§ **WORK INSTRUCTIONS**
Please copy out every line in the records below that includes the word "question".

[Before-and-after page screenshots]
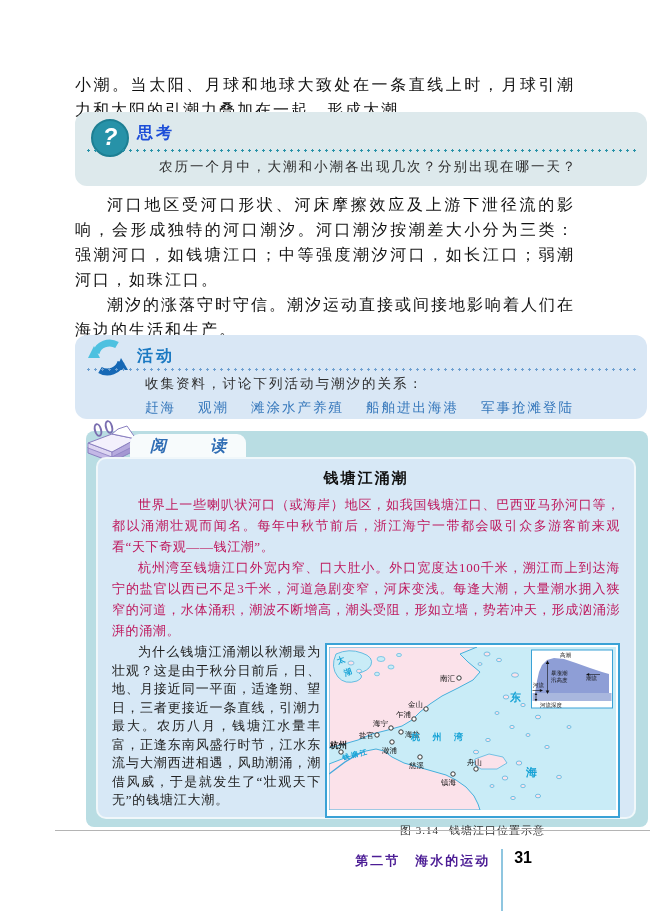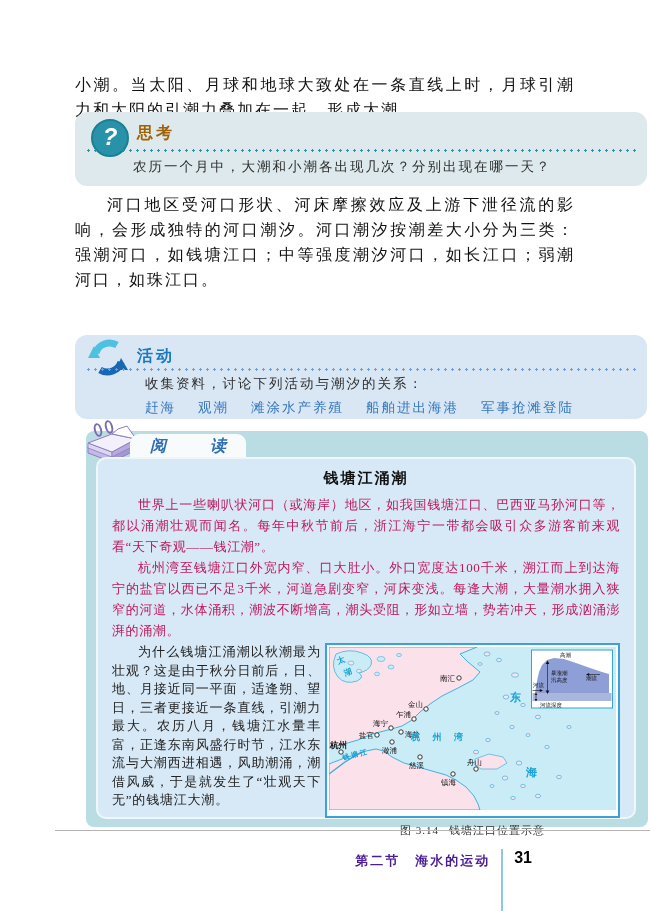--- a/index.html
+++ b/index.html
@@ -20,7 +20,7 @@
     background:#2792a8;border:2px solid #1c7purple;border:2px solid #1d7f93;color:#fff;
     font-family:"Liberation Sans",sans-serif;font-weight:bold;font-size:24px;line-height:32px;text-align:center;font-style:italic;}
   .panel-title{position:absolute;left:62px;top:11px;font-family:"Liberation Sans",sans-serif;font-weight:bold;font-size:16px;letter-spacing:3px;}
-  #think-box .panel-title{color:#a16207;}
+  #think-box .panel-title{color:#1d4ed8;}
   .dotline{position:absolute;left:10px;right:10px;height:3px;
     background-image:radial-gradient(circle,#2792a8 1.1px,rgba(0,0,0,0) 1.3px);background-size:7px 3px;background-repeat:repeat-x;}
   #think-box .dotline{top:37px;}

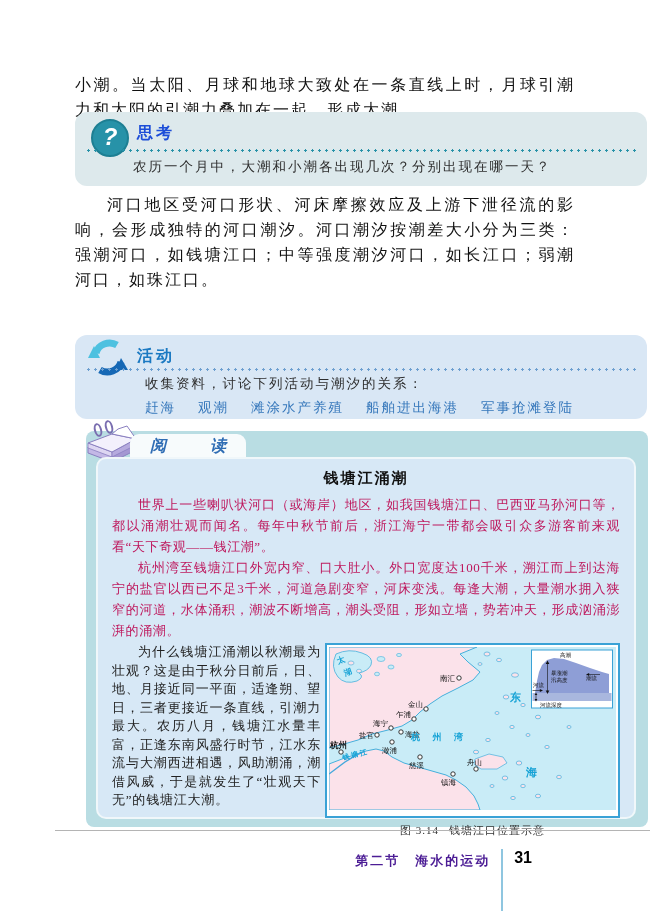--- a/index.html
+++ b/index.html
@@ -25,7 +25,7 @@
     background-image:radial-gradient(circle,#2792a8 1.1px,rgba(0,0,0,0) 1.3px);background-size:7px 3px;background-repeat:repeat-x;}
   #think-box .dotline{top:37px;}
   .kai{font-size:13.5px;letter-spacing:2px;color:#2d2d2d;}
-  #think-question{position:absolute;left:58px;top:46px;}
+  #think-question{position:absolute;left:84px;top:46px;}
 
   
   #activity-box{top:335px;height:84px;background:#d9e7f5;}

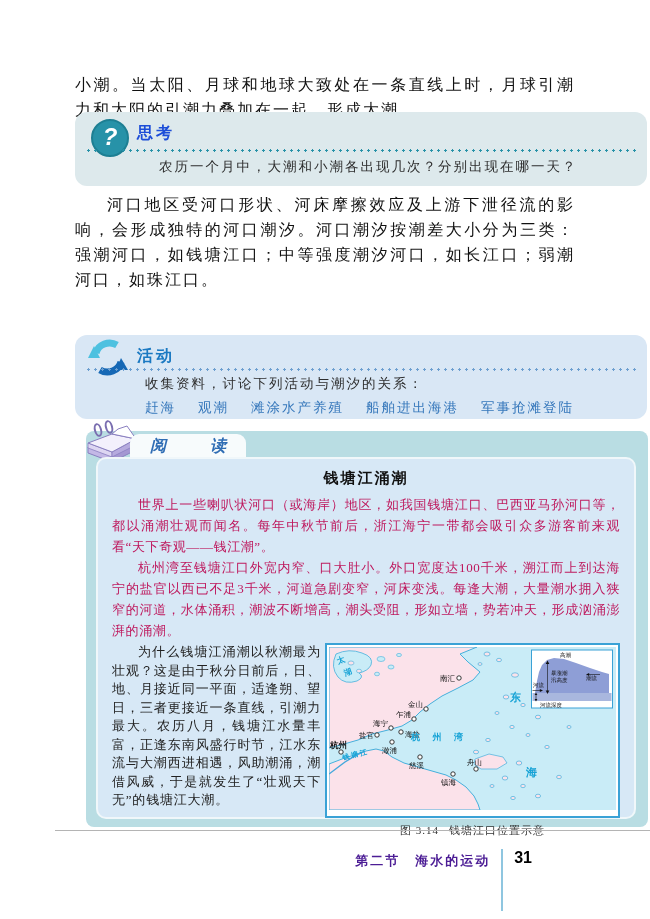--- a/index.html
+++ b/index.html
@@ -77,6 +77,7 @@
 
   <div class="body-text" id="bodypara">
     <p class="indent">河口地区受河口形状、河床摩擦效应及上游下泄径流的影响，会形成独特的河口潮汐。河口潮汐按潮差大小分为三类：强潮河口，如钱塘江口；中等强度潮汐河口，如长江口；弱潮河口，如珠江口。</p>
+    <p class="indent">潮汐的涨落守时守信。潮汐运动直接或间接地影响着人们在海边的生活和生产。</p>
   </div>
 
   <div class="panel" id="activity-box">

§ **TASK SOLUTION**
-  #think-question{position:absolute;left:58px;top:46px;}
+  #think-question{position:absolute;left:84px;top:46px;}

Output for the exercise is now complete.